AIM OF THE TASK: Quote the lines below exactly, from the one that holds "Arkansas Razorbacks | group: 3 -> 6" through the final line of the records, and only those.
--------------------
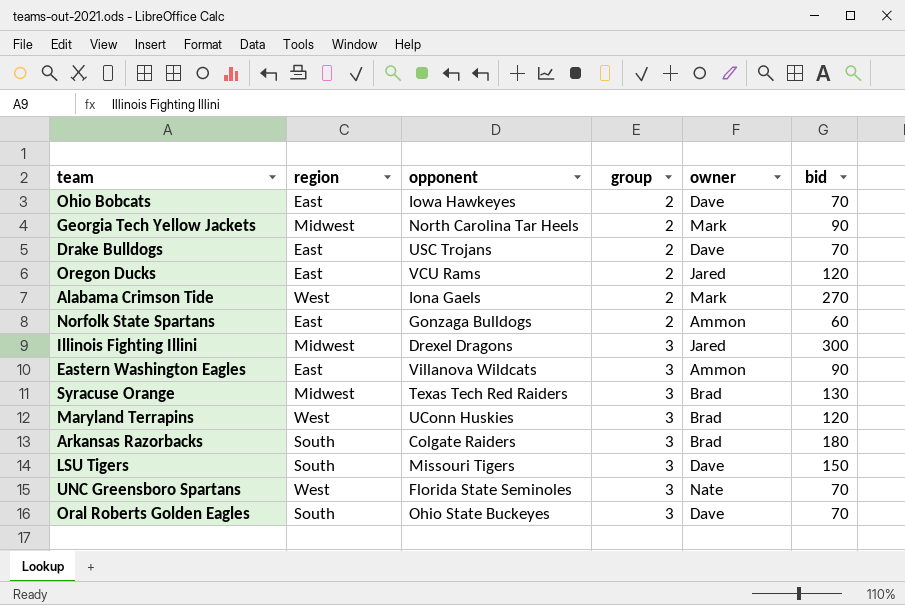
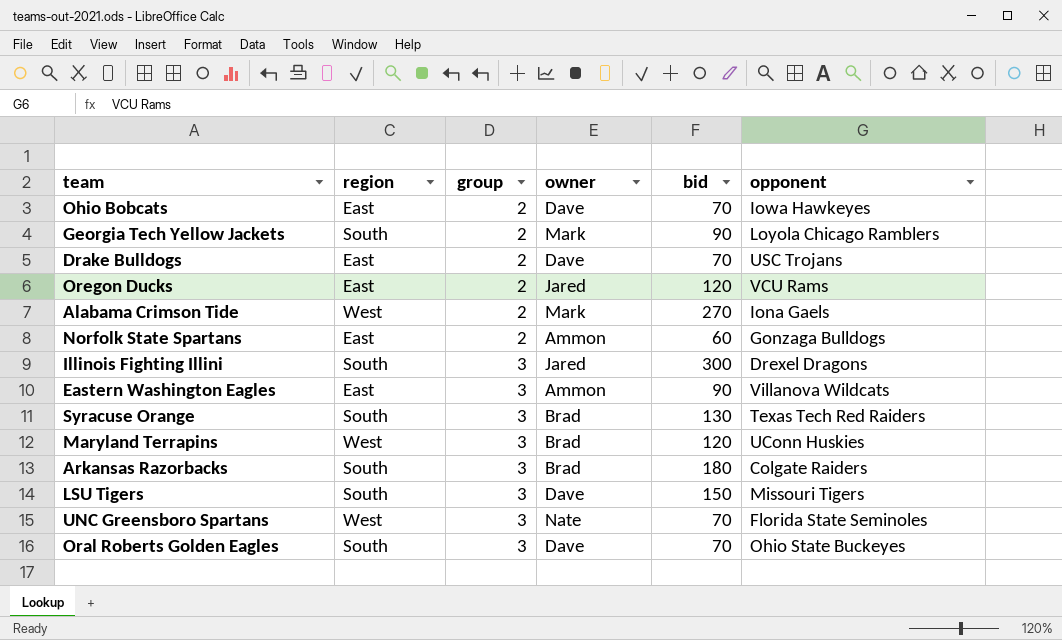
column opponent | position: 3 -> 6
Georgia Tech Yellow Jackets | region: Midwest -> South
Georgia Tech Yellow Jackets | opponent: North Carolina Tar Heels -> Loyola Chicago Ramblers
Illinois Fighting Illini | region: Midwest -> South
Syracuse Orange | region: Midwest -> South

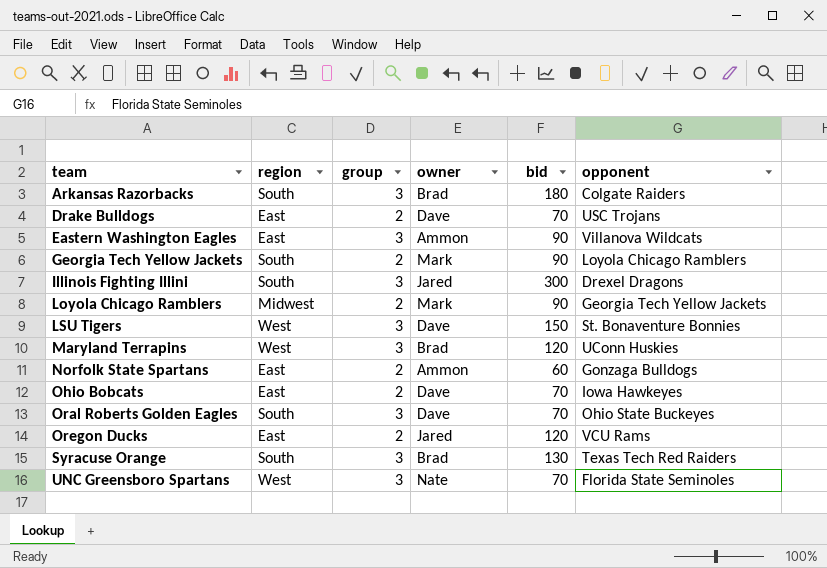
row order: group ascending -> team ascending
row Alabama Crimson Tide: West | 2 | Mark | 270 | Iona Gaels -> none
row Loyola Chicago Ramblers: none -> Midwest | 2 | Mark | 90 | Georgia Tech Yellow Jackets
LSU Tigers | region: South -> West
LSU Tigers | opponent: Missouri Tigers -> St. Bonaventure Bonnies

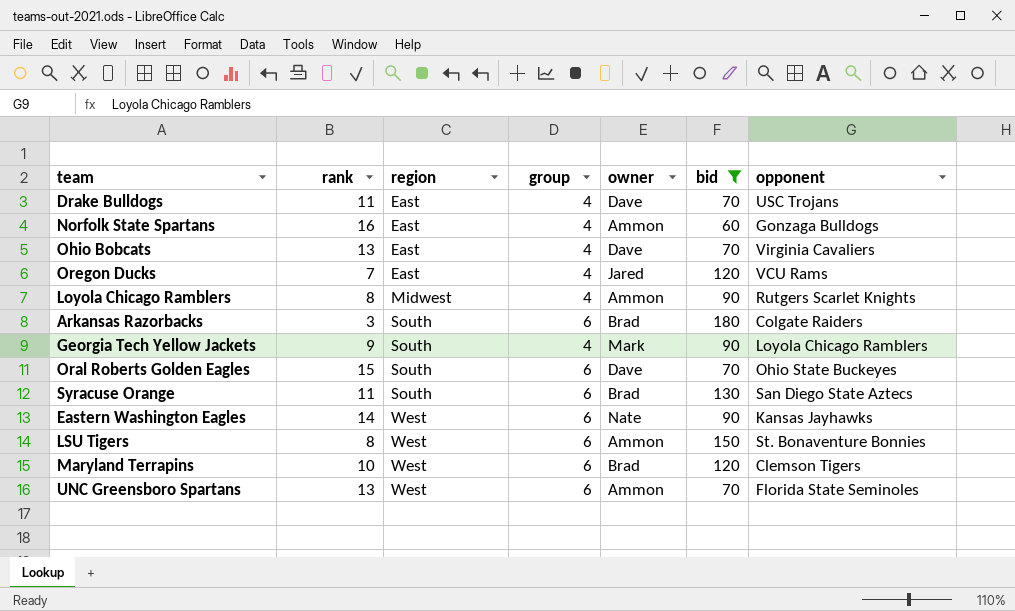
filter: none -> bid != 300
row order: team ascending -> region ascending
column rank | position: none -> 2
Drake Bulldogs | group: 2 -> 4
Norfolk State Spartans | group: 2 -> 4
Ohio Bobcats | group: 2 -> 4
Ohio Bobcats | opponent: Iowa Hawkeyes -> Virginia Cavaliers
Oregon Ducks | group: 2 -> 4
Loyola Chicago Ramblers | group: 2 -> 4
Loyola Chicago Ramblers | owner: Mark -> Ammon
Loyola Chicago Ramblers | opponent: Georgia Tech Yellow Jackets -> Rutgers Scarlet Knights
Arkansas Razorbacks | group: 3 -> 6
Georgia Tech Yellow Jackets | group: 2 -> 4
Oral Roberts Golden Eagles | group: 3 -> 6
Syracuse Orange | group: 3 -> 6
Syracuse Orange | opponent: Texas Tech Red Raiders -> San Diego State Aztecs
Eastern Washington Eagles | region: East -> West
Eastern Washington Eagles | group: 3 -> 6
Eastern Washington Eagles | owner: Ammon -> Nate
Eastern Washington Eagles | opponent: Villanova Wildcats -> Kansas Jayhawks
LSU Tigers | group: 3 -> 6
LSU Tigers | owner: Dave -> Ammon
Maryland Terrapins | group: 3 -> 6
Maryland Terrapins | opponent: UConn Huskies -> Clemson Tigers
UNC Greensboro Spartans | group: 3 -> 6
UNC Greensboro Spartans | owner: Nate -> Ammon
--------------------
RESULT OF THIS EXERCISE:
Arkansas Razorbacks | group: 3 -> 6
Georgia Tech Yellow Jackets | group: 2 -> 4
Oral Roberts Golden Eagles | group: 3 -> 6
Syracuse Orange | group: 3 -> 6
Syracuse Orange | opponent: Texas Tech Red Raiders -> San Diego State Aztecs
Eastern Washington Eagles | region: East -> West
Eastern Washington Eagles | group: 3 -> 6
Eastern Washington Eagles | owner: Ammon -> Nate
Eastern Washington Eagles | opponent: Villanova Wildcats -> Kansas Jayhawks
LSU Tigers | group: 3 -> 6
LSU Tigers | owner: Dave -> Ammon
Maryland Terrapins | group: 3 -> 6
Maryland Terrapins | opponent: UConn Huskies -> Clemson Tigers
UNC Greensboro Spartans | group: 3 -> 6
UNC Greensboro Spartans | owner: Nate -> Ammon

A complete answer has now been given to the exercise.